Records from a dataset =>
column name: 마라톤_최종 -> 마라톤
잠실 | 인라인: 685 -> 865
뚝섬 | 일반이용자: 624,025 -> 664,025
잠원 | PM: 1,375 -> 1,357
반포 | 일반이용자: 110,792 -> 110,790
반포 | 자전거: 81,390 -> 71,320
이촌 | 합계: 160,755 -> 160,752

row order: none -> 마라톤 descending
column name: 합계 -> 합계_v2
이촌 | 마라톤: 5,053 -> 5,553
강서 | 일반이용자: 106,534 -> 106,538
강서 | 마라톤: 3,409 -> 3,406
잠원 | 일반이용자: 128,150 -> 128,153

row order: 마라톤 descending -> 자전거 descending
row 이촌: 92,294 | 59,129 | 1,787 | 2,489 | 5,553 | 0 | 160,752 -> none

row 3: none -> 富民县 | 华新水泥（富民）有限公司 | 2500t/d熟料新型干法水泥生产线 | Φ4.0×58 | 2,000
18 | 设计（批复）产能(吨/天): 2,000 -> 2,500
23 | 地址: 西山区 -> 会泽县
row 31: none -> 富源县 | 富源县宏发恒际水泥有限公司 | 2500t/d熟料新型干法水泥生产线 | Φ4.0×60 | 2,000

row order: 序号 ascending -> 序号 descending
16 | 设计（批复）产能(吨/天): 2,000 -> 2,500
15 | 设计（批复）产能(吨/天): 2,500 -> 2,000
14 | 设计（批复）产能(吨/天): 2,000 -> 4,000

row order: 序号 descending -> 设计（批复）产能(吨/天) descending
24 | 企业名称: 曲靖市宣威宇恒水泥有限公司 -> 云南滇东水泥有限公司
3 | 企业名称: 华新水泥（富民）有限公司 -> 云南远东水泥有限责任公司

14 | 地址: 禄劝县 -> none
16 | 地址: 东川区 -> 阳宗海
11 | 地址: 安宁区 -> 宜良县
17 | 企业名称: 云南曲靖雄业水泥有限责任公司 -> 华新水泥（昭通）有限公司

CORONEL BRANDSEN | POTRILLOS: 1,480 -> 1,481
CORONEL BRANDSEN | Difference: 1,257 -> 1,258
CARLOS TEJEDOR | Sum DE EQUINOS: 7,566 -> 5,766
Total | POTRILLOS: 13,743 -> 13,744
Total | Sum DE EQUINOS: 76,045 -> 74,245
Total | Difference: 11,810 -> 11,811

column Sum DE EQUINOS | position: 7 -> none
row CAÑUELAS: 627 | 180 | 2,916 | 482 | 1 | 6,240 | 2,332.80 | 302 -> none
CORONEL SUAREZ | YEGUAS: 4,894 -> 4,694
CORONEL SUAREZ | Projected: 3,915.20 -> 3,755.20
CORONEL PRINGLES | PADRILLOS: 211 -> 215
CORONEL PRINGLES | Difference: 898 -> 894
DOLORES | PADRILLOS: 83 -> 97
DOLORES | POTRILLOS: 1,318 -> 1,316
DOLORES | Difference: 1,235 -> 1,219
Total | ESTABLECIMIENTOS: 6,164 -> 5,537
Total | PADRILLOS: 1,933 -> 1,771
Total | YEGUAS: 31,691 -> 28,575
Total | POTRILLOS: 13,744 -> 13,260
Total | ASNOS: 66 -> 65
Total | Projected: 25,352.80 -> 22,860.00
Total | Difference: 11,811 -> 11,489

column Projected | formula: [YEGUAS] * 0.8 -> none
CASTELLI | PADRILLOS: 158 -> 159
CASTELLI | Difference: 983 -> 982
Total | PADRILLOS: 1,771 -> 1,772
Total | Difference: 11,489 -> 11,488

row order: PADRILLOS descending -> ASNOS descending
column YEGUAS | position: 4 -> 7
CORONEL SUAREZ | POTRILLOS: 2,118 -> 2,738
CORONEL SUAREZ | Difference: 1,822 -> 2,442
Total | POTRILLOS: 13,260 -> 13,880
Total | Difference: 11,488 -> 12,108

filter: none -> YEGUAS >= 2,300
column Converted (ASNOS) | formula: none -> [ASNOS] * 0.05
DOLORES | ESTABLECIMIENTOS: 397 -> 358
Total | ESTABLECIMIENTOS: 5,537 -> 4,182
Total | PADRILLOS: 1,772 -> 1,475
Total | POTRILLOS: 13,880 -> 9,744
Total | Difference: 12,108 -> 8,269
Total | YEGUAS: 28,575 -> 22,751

YOUR OBJECTIVE => Beginning with the line that holds "Total | ESTABLECIMIENTOS: 5,537 -> 4,182", restate word for word every line down to the end of the data, and only those lines.

EXERCISE OUTPUT =>
Total | ESTABLECIMIENTOS: 5,537 -> 4,182
Total | PADRILLOS: 1,772 -> 1,475
Total | POTRILLOS: 13,880 -> 9,744
Total | Difference: 12,108 -> 8,269
Total | YEGUAS: 28,575 -> 22,751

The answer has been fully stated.